In a Sept. 9, 2009, speech to a joint session of Congress, President Barack Obama declared that his signature healthcare overhaul would not provide benefits to illegal immigrants. At that point, Rep. Joe Wilson, a South Carolina Republican, jumped to his feet and shouted, "You lie."
"Wilson's action was inexcusable, but the suspicions behind it were entirely understandable," the
Washington Examiner’s Byron York wrote on Tuesday.
Republicans have long suspected that Obama wants to provide healthcare and other government benefits to illegals, and those suspicions have been heightened by the unilateral executive amnesty the president announced last week.
Comments made by Health and Human Services Secretary Sylvia Mathews Burwell in an online chat with Latino bloggers earlier this month won't allay those concerns.
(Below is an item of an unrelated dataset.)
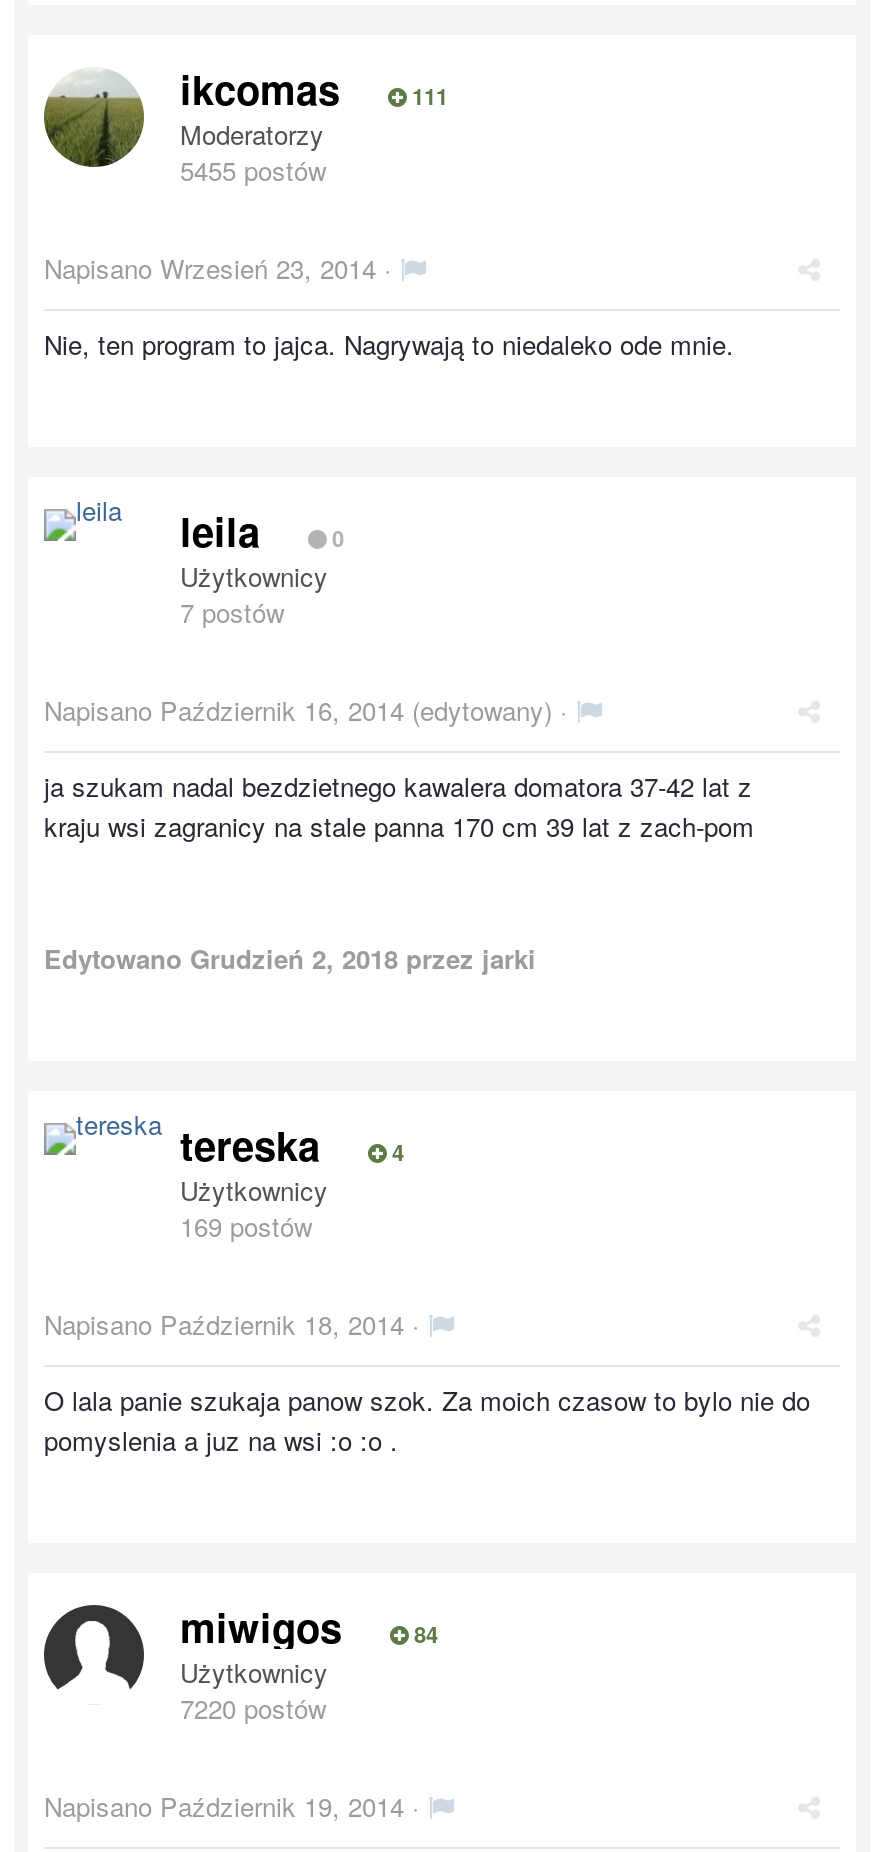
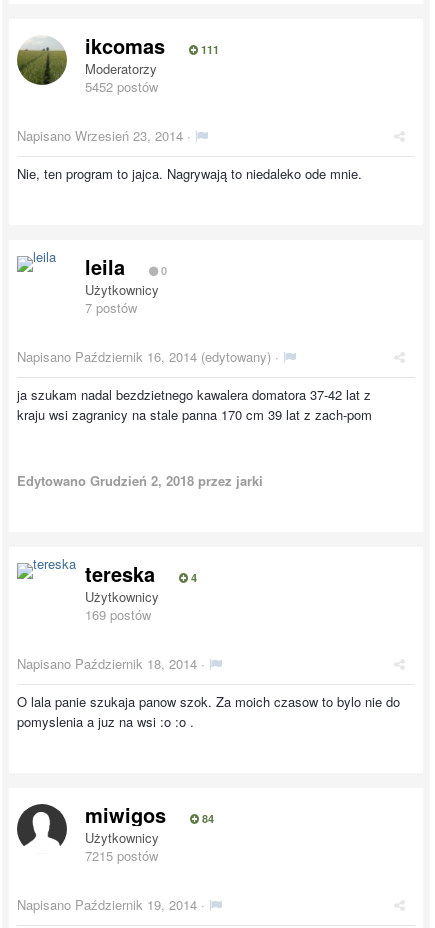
[180,150,326,188] 5455 postów -> [85,77,158,96] 5452 postów
[180,1688,326,1726] 7220 postów -> [85,846,158,865] 7215 postów

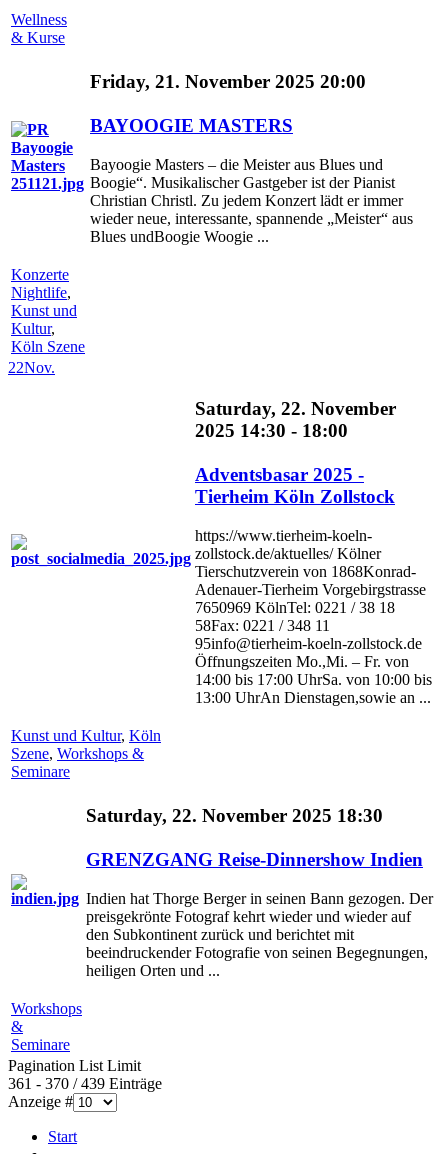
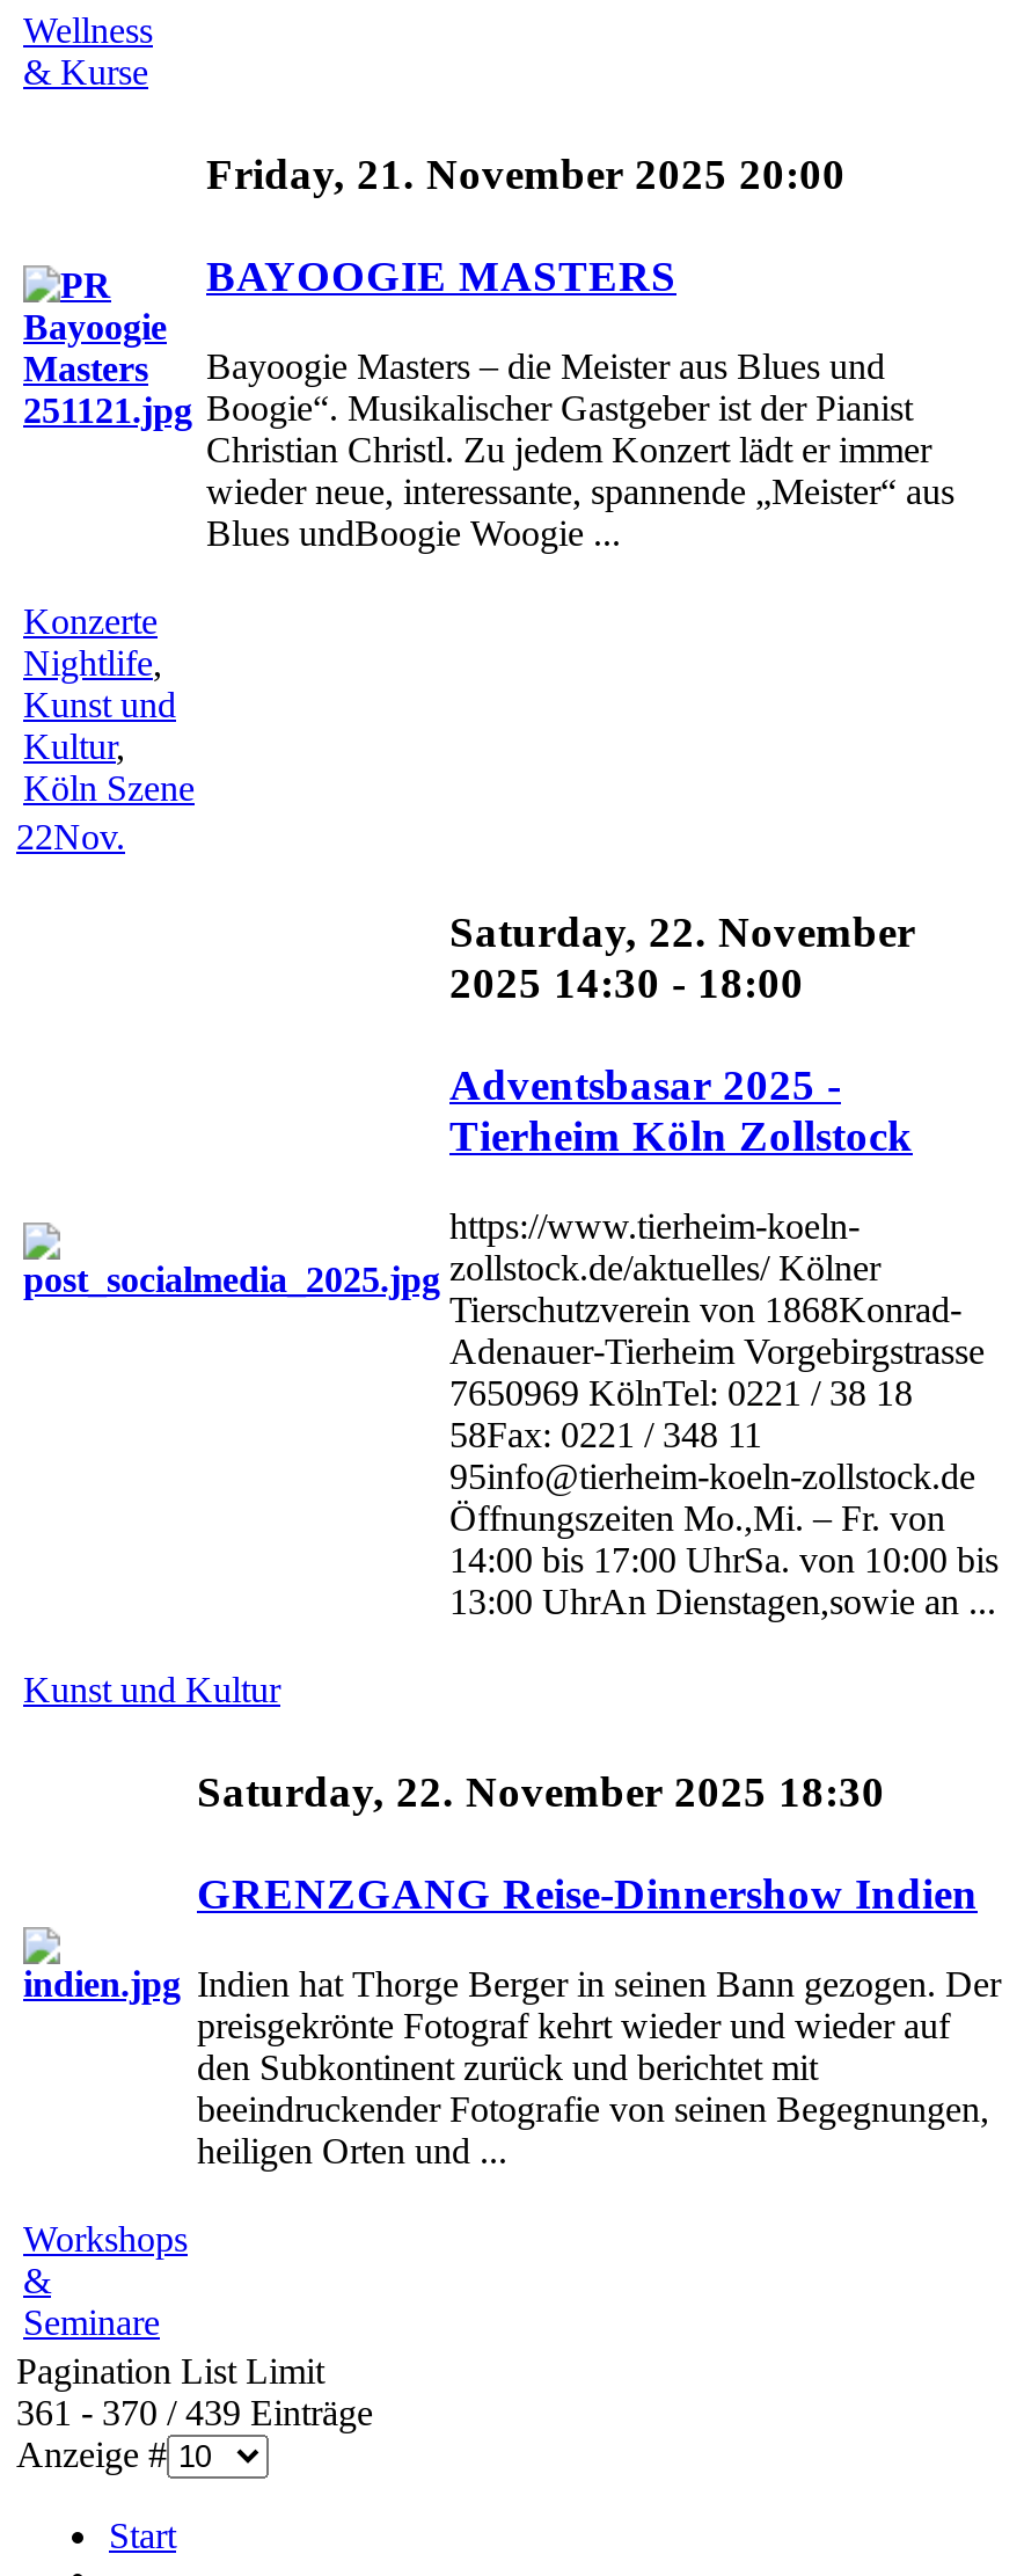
[11,727,161,780] Kunst und Kultur, Köln | Szene, Workshops & | Seminare -> [23,1669,280,1708] Kunst und Kultur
She was asked whether young immigrants referred to as "Dreamers" would be eligible for Obamacare subsidies, and whether "mixed" families (such as ones with legal children and illegal parents) could receive benefits.
Although Burwell said Dreamers are ineligible, she left little doubt that she and other senior Obama administration officials want that to change.
"I think that everyone probably knows that this administration feels incredibly strongly about the fact we need to fix that," Burwell explained. "We need to reform the system and make the changes that we need that will lead to benefits in everything from healthcare to economics to so many things — a very important step that we need to take as a nation."
She said that families with illegal members can also receive benefits.
"Mixed families should come, they should seek and try, go on the site, they'll find out they can get financial assistance," Burwell said, adding that they might "be eligible for different programs for their children or themselves."
She emphasized that the government would not ask applicants about their legal status.
"Everyone should come on, and folks should not be scared," Burwell said. "No questions will be asked, and it is not about an immigration issue."
Coming from "the Cabinet officer in charge of administering the Affordable Care Act, Burwell's words left some Republicans convinced that it's only a matter of time before the White House breaks Obama's promise" not to provide Obamacare to illegals, York wrote.
"It's reasonable to assume that the administration would have no compunction about issuing some sort of regulatory guidance to HHS to make [immigrants affected by Obama's action] eligible for subsidies," a Republican aide on the Hill told the Examiner.
"The administration has sufficiently reinterpreted Obamacare and reinterpreted the immigration laws that it would not be at all surprising if they follow through on what Burwell said," the aide remarked.
Burwell's comments are similar to ones made earlier this year by Homeland Security Secretary Jeh Johnson.
Johnson — the top federal official overseeing the agencies charged with enforcing immigration law — said in February that Obamacare applicants need not worry that signing up for coverage could result in deportation for family members illegally in the United States.
"I have heard that some Americans who are eligible to enroll in the Marketplace [Obamacare exchanges] are reluctant to do so because they fear that the information they provide on their health coverage applications will be shared with immigration authorities and used to deport their undocumented family members," Johnson wrote. "This is not true."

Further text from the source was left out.